Avviata l’offensiva terrestre su Gaza City, migliaia di persone fuggono dai più violenti attacchi aerei della guerra. La commissione delle Nazioni Unite certifica il genocidio.
di Ina Sembdner – Junge Welt
Da settimane l’esercito israeliano bombarda e distrugge senza sosta la città più importante della Striscia di Gaza: nella notte tra lunedì e martedì è iniziata l’annunciata offensiva terrestre su Gaza City, inizialmente con i più violenti attacchi aerei della guerra sull’enclave palestinese, ora i carri armati stanno avanzando verso il centro. «Stanno distruggendo grattacieli residenziali, i pilastri della città, moschee, scuole e strade», ha scritto Abu Tamer, un uomo di 70 anni, in un SMS inviato a Reuters. «Stanno cancellando i nostri ricordi», ha detto il palestinese disperato, mentre insieme a migliaia di altre persone seguiva gli ordini di espulsione dirigendosi verso sud con carri trainati da asini, risciò, veicoli pesantemente carichi o a piedi. Circa 600.000 persone dell’ex metropoli di milioni di abitanti continuano però a resistere e non possono o non vogliono più fuggire. “È come fuggire dalla morte verso la morte, quindi non ce ne andiamo”, ha detto all’agenzia Um Mohammed. Vive nel sobborgo di Sabra, che da giorni è sotto il fuoco dell’aviazione e dell’artiglieria. “Gaza brucia”, ha dichiarato soddisfatto il ministro della Difesa israeliano Israel Katz su X.
Poche ore prima dell’inizio dell’offensiva, il segretario di Stato americano Marco Rubio aveva dato il via libera alla leadership israeliana guidata da Benjamin Netanyahu durante una visita a Gerusalemme. Rubio avrebbe comunicato al premier che il governo americano sostiene l’offensiva terrestre, ma auspica una rapida attuazione e una conclusione il più possibile rapida, come riportato dal portale Axios, ben informato, citando due funzionari israeliani. Il principale fornitore di armi e finanziatore di Israele, tuttavia, sembra non volerne sapere nulla. Un funzionario del governo statunitense ha dichiarato al portale che l’amministrazione Trump non fermerà Israele e gli consentirà di prendere le proprie decisioni, perché è la guerra di Netanyahu «e lui si assumerà la responsabilità di tutto ciò che accadrà in seguito».

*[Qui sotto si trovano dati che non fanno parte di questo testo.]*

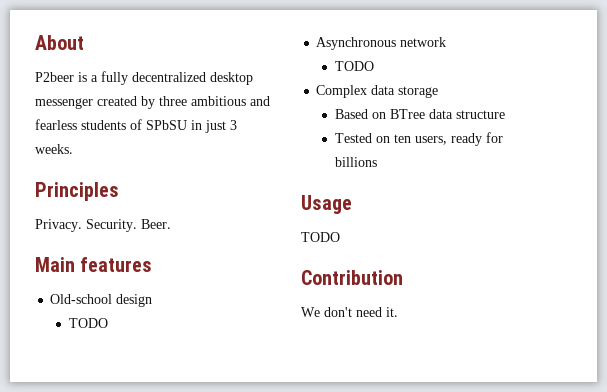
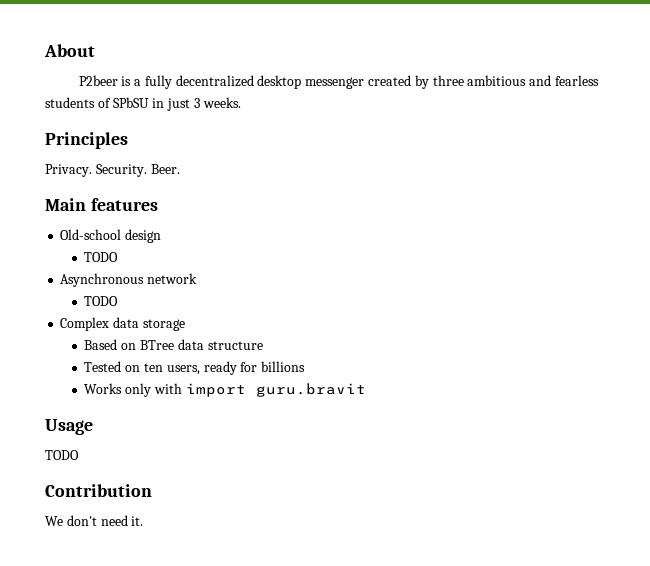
(377, 162) none -> [84,383,366,397] // Works only with import guru.bravit

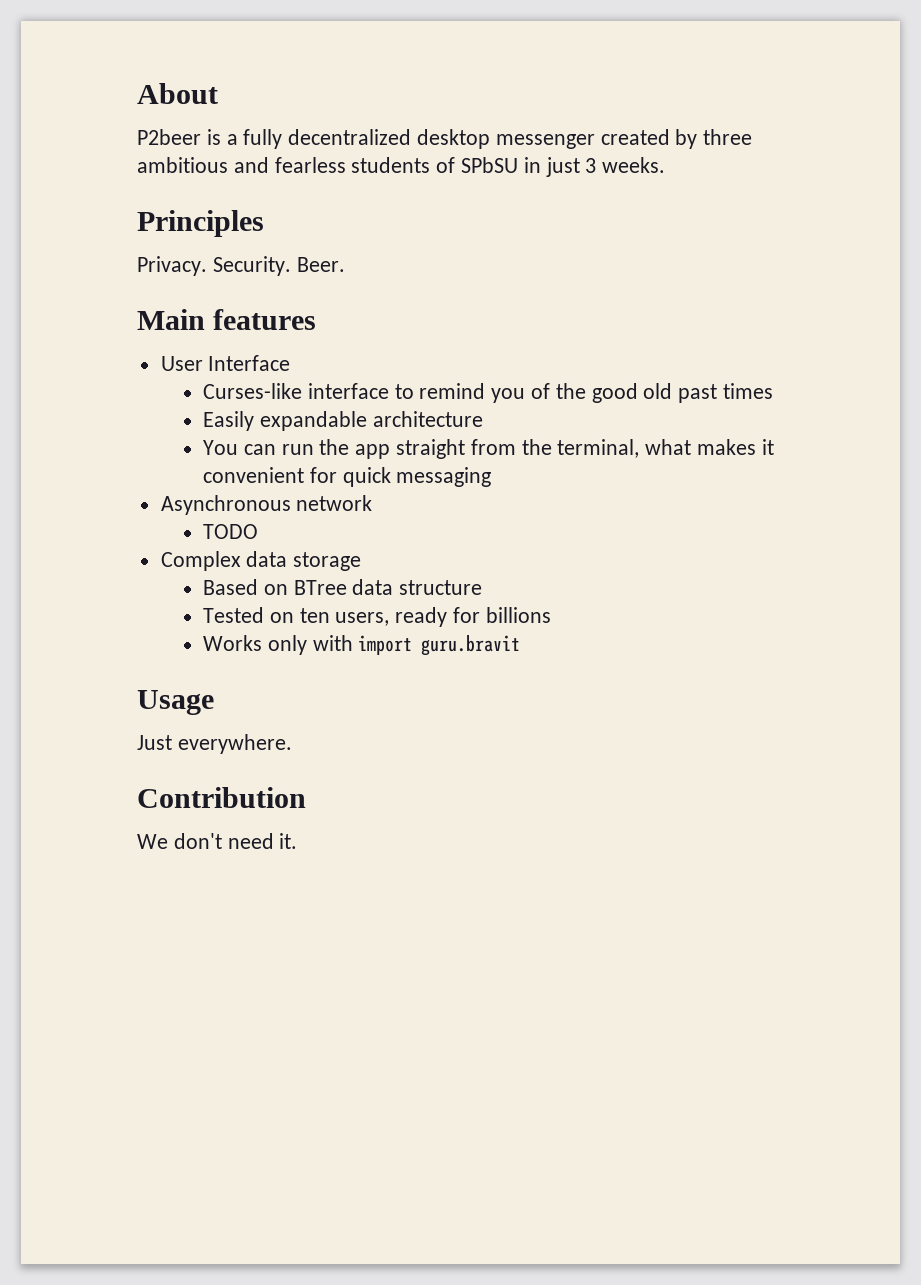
[60,229,162,243] [84,252,119,262] Old-school design // TODO -> [160,355,291,371] [202,383,774,403] [202,411,483,431] [202,439,774,459] [202,467,492,487] User Interface // Curses-like interface to remind you of the good old past times // Easily expandable architecture // You can run the app straight from the terminal, what makes it convenient for quick messaging
[45,450,79,460] TODO -> [137,734,292,754] Just everywhere.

Tuttavia, Washington non dovrebbe riuscire a sottrarsi così facilmente alla sua complicità. Martedì scorso un’altra autorità ha dichiarato che la presunta autodifesa di Israele in seguito all’attacco palestinese del 7 ottobre 2023, che ha causato la morte di circa 800 civili, costituisce un genocidio. Quattro dei cinque elementi citati nella Convenzione delle Nazioni Unite sulla prevenzione e la punizione del genocidio del 1948 sono stati soddisfatti, afferma la commissione nominata dal Consiglio dei diritti umani delle Nazioni Unite nel suo rapporto pubblicato a Ginevra. Israele ha accusato i membri della commissione di tendenze antisemite e ha «categoricamente respinto la tirata diffamatoria», secondo una dichiarazione del ministero degli Esteri. Tuttavia, il governo non sembrava intenzionato a contribuire al chiarimento della questione, poiché Israele non ha mai risposto alle richieste della commissione, hanno dichiarato i suoi membri.
Anche l’Alto Commissario delle Nazioni Unite per i diritti umani, Volker Türk, ha usato parole chiare a Ginevra: “I palestinesi e gli israeliani chiedono a gran voce la pace. Tutti vogliono che questa situazione finisca, ma quello a cui assistiamo è un’ulteriore escalation, del tutto inaccettabile”. L’unica risposta possibile è: “Fermate il massacro”. Anche le famiglie degli ostaggi ancora detenuti nell’enclave hanno chiesto nuovamente un cessate il fuoco lunedì sera davanti alla casa di Netanyahu. «I nostri cari a Gaza vengono bombardati dall’IDF su ordine del primo ministro», ha denunciato Anat Angrest, il cui figlio è un soldato e fa parte dei 20 ostaggi che si presume siano ancora vivi.